Directions for this task: The records that follow should be returned exactly, pictures excluded.

*** Supplied material Section Begins ***

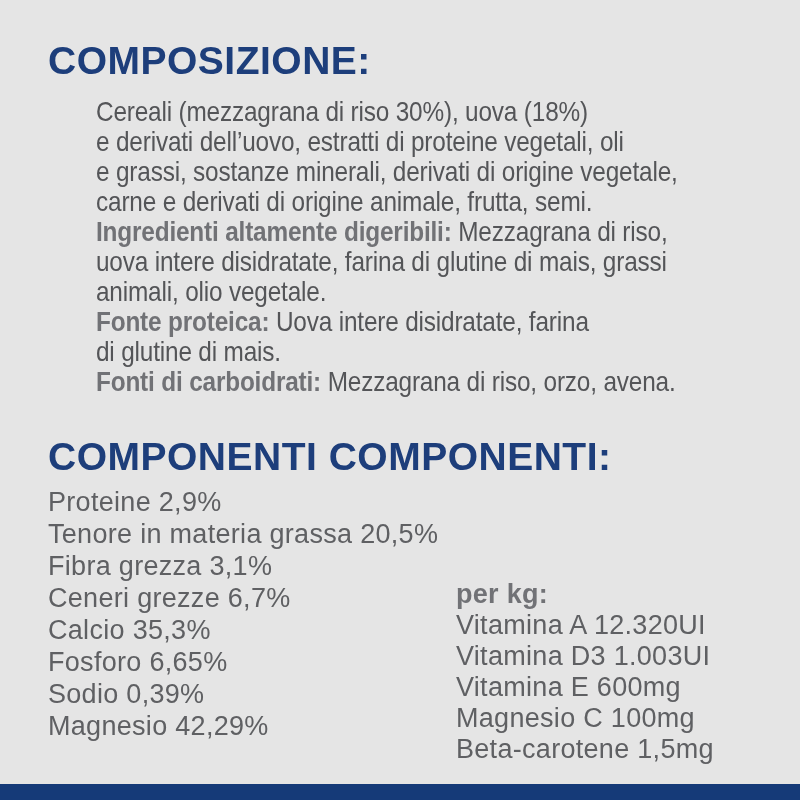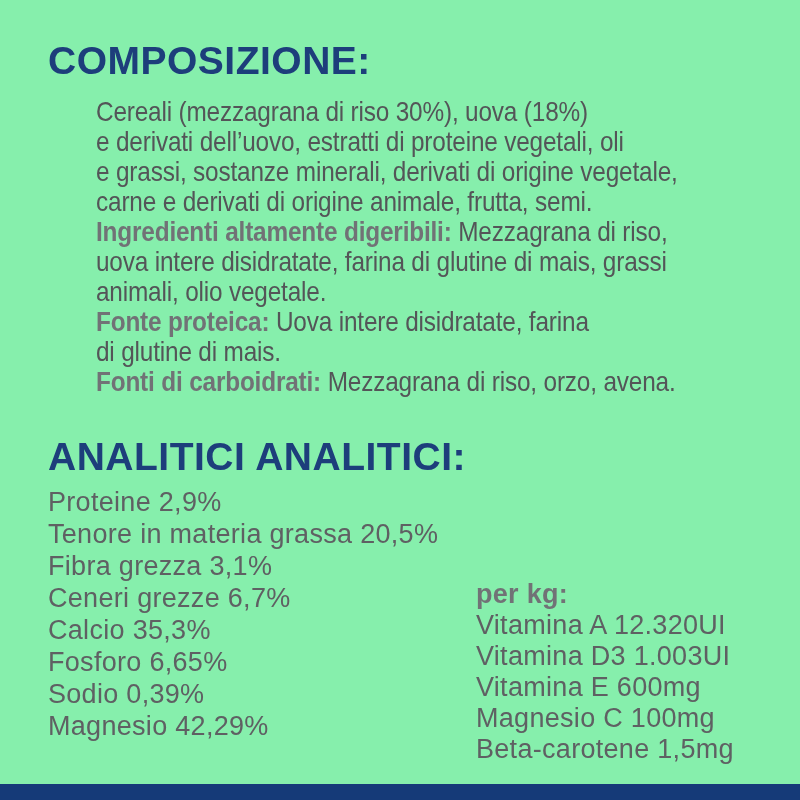--- a/index.html
+++ b/index.html
@@ -8,21 +8,21 @@
     width: 800px;
     height: 800px;
     background: #ffffff;
     font-family: "Liberation Sans", sans-serif;
     overflow: hidden;
   }
   #label-root {
     position: absolute;
     left: 0; top: 0;
     width: 800px; height: 800px;
-    background: #86efac;
+    background: #e5e5e5;
   }
   .section-heading {
     position: absolute;
     left: 48px;
     margin: 0;
     font-weight: bold;
     font-size: 39px;
     line-height: 42px;
     letter-spacing: 0.5px;
     color: var(--navy, #1d3e7b);
@@ -61,21 +61,21 @@
   .analytic-line {
     font-size: 27px;
     line-height: 32px;
     height: 32px;
     color: #5f6063;
     letter-spacing: 0.3px;
     white-space: nowrap;
   }
   #per-kg-column {
     position: absolute;
-    left: 476px;
+    left: 456px;
     top: 579px;
   }
   .perkg-line {
     font-size: 27px;
     line-height: 31px;
     height: 31px;
     color: #5f6063;
     letter-spacing: 0.3px;
     white-space: nowrap;
   }
@@ -105,21 +105,21 @@
       <div class="comp-line"><span>e grassi, sostanze minerali, derivati di origine vegetale,</span></div>
       <div class="comp-line"><span>carne e derivati di origine animale, frutta, semi.</span></div>
       <div class="comp-line"><span class="lead-in">Ingredienti altamente digeribili:</span><span> Mezzagrana di riso,</span></div>
       <div class="comp-line"><span>uova intere disidratate, farina di glutine di mais, grassi</span></div>
       <div class="comp-line"><span>animali, olio vegetale.</span></div>
       <div class="comp-line"><span class="lead-in">Fonte proteica:</span><span> Uova intere disidratate, farina</span></div>
       <div class="comp-line"><span>di glutine di mais.</span></div>
       <div class="comp-line"><span class="lead-in">Fonti di carboidrati:</span><span> Mezzagrana di riso, orzo, avena.</span></div>
     </div>
 
-  <h1 id="analytical-heading" class="section-heading">ANALITICI ANALITICI:</h1>
+  <h1 id="analytical-heading" class="section-heading">COMPONENTI COMPONENTI:</h1>
 
   <div id="analytical-left">
       <div class="analytic-line">Proteine 2,9%</div>
       <div class="analytic-line">Tenore in materia grassa 20,5%</div>
       <div class="analytic-line">Fibra grezza 3,1%</div>
       <div class="analytic-line">Ceneri grezze 6,7%</div>
       <div class="analytic-line">Calcio 35,3%</div>
       <div class="analytic-line">Fosforo 6,65%</div>
       <div class="analytic-line">Sodio 0,39%</div>
       <div class="analytic-line">Magnesio 42,29%</div>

*** Supplied material Section Ends ***

Solution to the exercise:
--- a/index.html
+++ b/index.html
@@ -8,21 +8,21 @@
     width: 800px;
     height: 800px;
     background: #ffffff;
     font-family: "Liberation Sans", sans-serif;
     overflow: hidden;
   }
   #label-root {
     position: absolute;
     left: 0; top: 0;
     width: 800px; height: 800px;
-    background: #86efac;
+    background: #e5e5e5;
   }
   .section-heading {
     position: absolute;
     left: 48px;
     margin: 0;
     font-weight: bold;
     font-size: 39px;
     line-height: 42px;
     letter-spacing: 0.5px;
     color: var(--navy, #1d3e7b);
@@ -61,21 +61,21 @@
   .analytic-line {
     font-size: 27px;
     line-height: 32px;
     height: 32px;
     color: #5f6063;
     letter-spacing: 0.3px;
     white-space: nowrap;
   }
   #per-kg-column {
     position: absolute;
-    left: 476px;
+    left: 456px;
     top: 579px;
   }
   .perkg-line {
     font-size: 27px;
     line-height: 31px;
     height: 31px;
     color: #5f6063;
     letter-spacing: 0.3px;
     white-space: nowrap;
   }
@@ -105,21 +105,21 @@
       <div class="comp-line"><span>e grassi, sostanze minerali, derivati di origine vegetale,</span></div>
       <div class="comp-line"><span>carne e derivati di origine animale, frutta, semi.</span></div>
       <div class="comp-line"><span class="lead-in">Ingredienti altamente digeribili:</span><span> Mezzagrana di riso,</span></div>
       <div class="comp-line"><span>uova intere disidratate, farina di glutine di mais, grassi</span></div>
       <div class="comp-line"><span>animali, olio vegetale.</span></div>
       <div class="comp-line"><span class="lead-in">Fonte proteica:</span><span> Uova intere disidratate, farina</span></div>
       <div class="comp-line"><span>di glutine di mais.</span></div>
       <div class="comp-line"><span class="lead-in">Fonti di carboidrati:</span><span> Mezzagrana di riso, orzo, avena.</span></div>
     </div>
 
-  <h1 id="analytical-heading" class="section-heading">ANALITICI ANALITICI:</h1>
+  <h1 id="analytical-heading" class="section-heading">COMPONENTI COMPONENTI:</h1>
 
   <div id="analytical-left">
       <div class="analytic-line">Proteine 2,9%</div>
       <div class="analytic-line">Tenore in materia grassa 20,5%</div>
       <div class="analytic-line">Fibra grezza 3,1%</div>
       <div class="analytic-line">Ceneri grezze 6,7%</div>
       <div class="analytic-line">Calcio 35,3%</div>
       <div class="analytic-line">Fosforo 6,65%</div>
       <div class="analytic-line">Sodio 0,39%</div>
       <div class="analytic-line">Magnesio 42,29%</div>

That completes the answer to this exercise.